The Impact of Security Forces’ Behavior on Levels of Organized Violence after Security Sector Reform: A qualitative study of rural provinces in Burundi

Type Thesis or Dissertation - Master of Science
Title The Impact of Security Forces’ Behavior on Levels of Organized Violence after Security Sector Reform: A qualitative study of rural provinces in Burundi
Author(s)
Publication (Day/Month/Year) 2016
URL http://www.diva-portal.org/smash/get/diva2:930460/FULLTEXT01.pdf
Abstract
The thesis explores the understudied subject of provincial variations in outcomes after
Security Sector Reform, by examining how security forces’ behavior affect organized
violence provincially.
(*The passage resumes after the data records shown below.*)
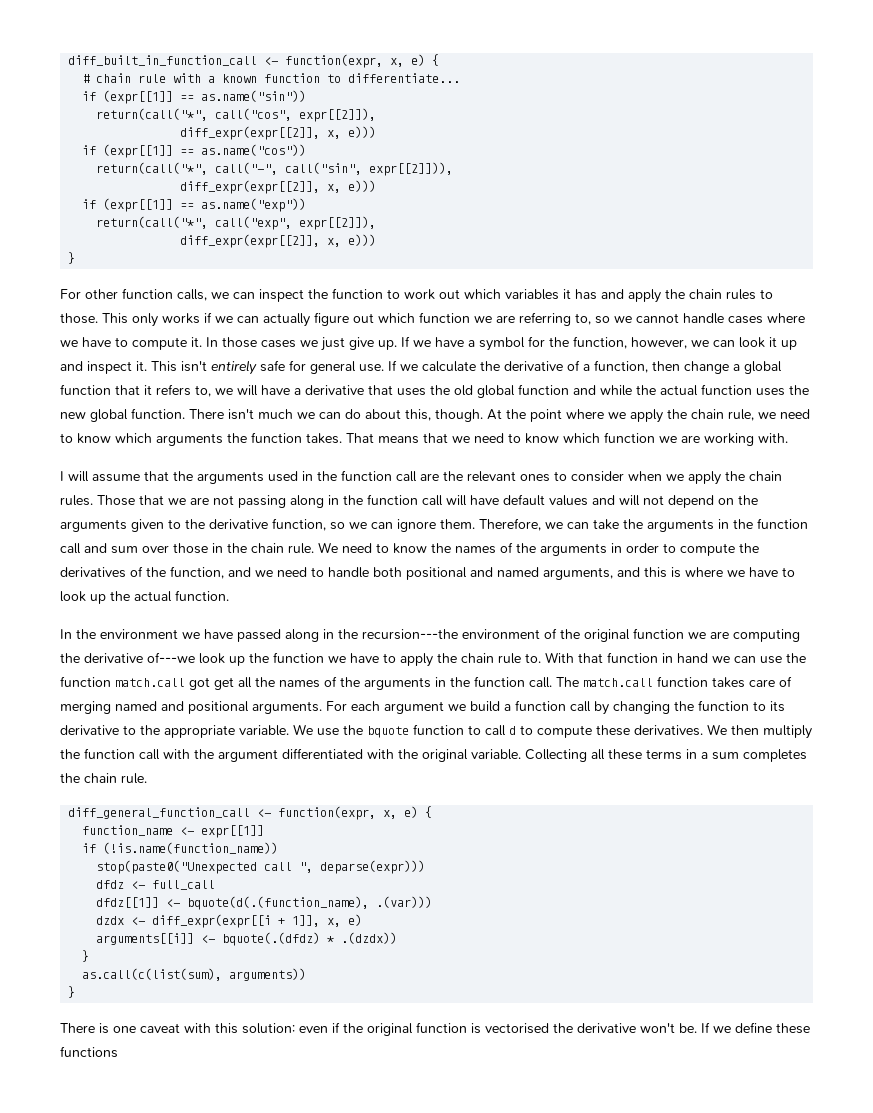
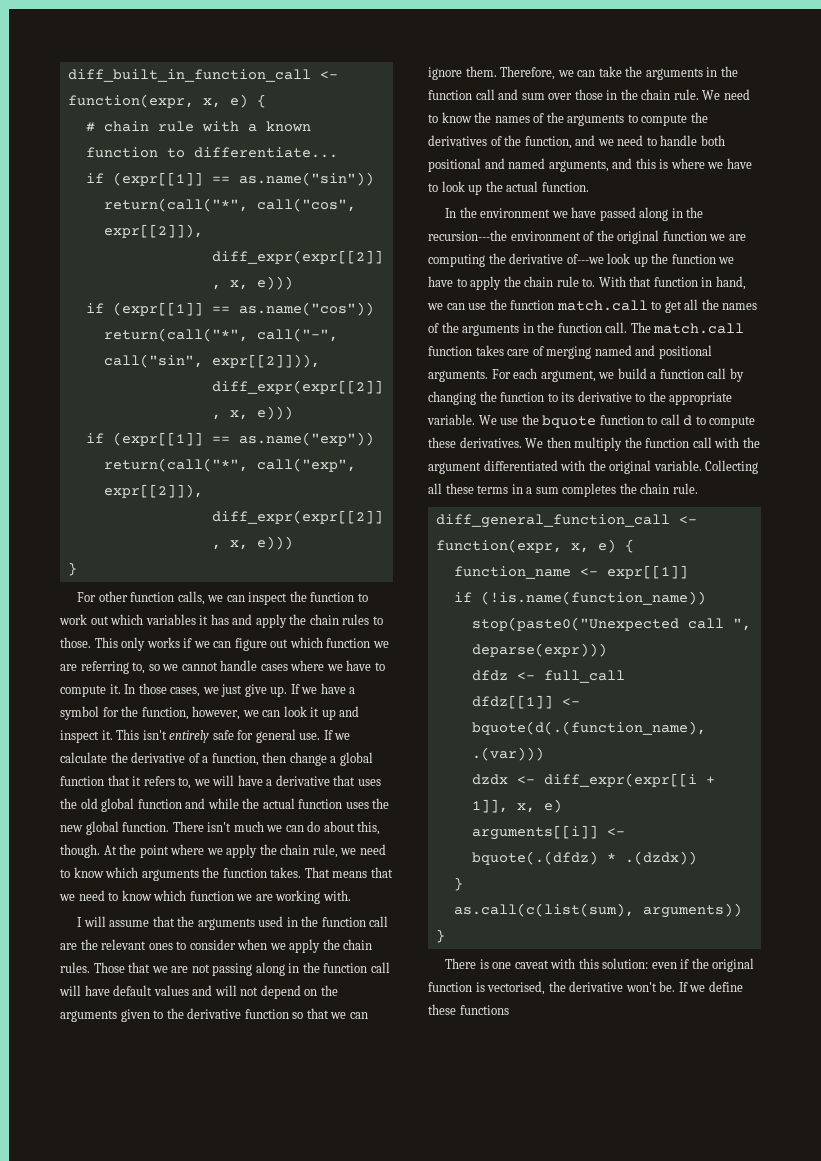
[263,313,310,327] actually -> (232, 644) none
[261,340,296,348] cases -> [170,687,201,697] cases,
[272,518,345,531] function, so -> [244,1008,329,1019] function so that
[611,543,659,553] in order -> (625, 120) none
[677,653,708,663] hand -> [715,276,746,290] hand,
[189,677,210,690] got -> [651,301,662,310] to
[384,701,444,714] argument -> [540,370,596,382] argument,
[485,1023,549,1034] vectorised -> [487,981,546,995] vectorised,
By contributing to research on organized violence and peacebuilding
focusing on SSR with a regional focus, the thesis seeks an answer to why there is organized
violence in some provincial areas but not others, after the initiation of a SSR program? Based
on theories of state repression, it is hypothesized that security forces’ abusive behavior leads
to higher levels of organized violence. Further, based in counterinsurgency literature, I
theoretically develop that security forces’ participation in post-conflict reconstruction
decreases levels of organized violence. The study tests these hypotheses by employing
structured focus comparisons and process tracing of four provinces in Burundi during 2004-
2014. The study finds partial support for both hypotheses. In some cases abusive behavior
have escalated organized violence, and in some cases reconciling behavior decrease organized
violence. The causal path suggests, beyond the level of trust and distrusts in society and
towards security forces, other factors to correlate and perhaps condition the relationships.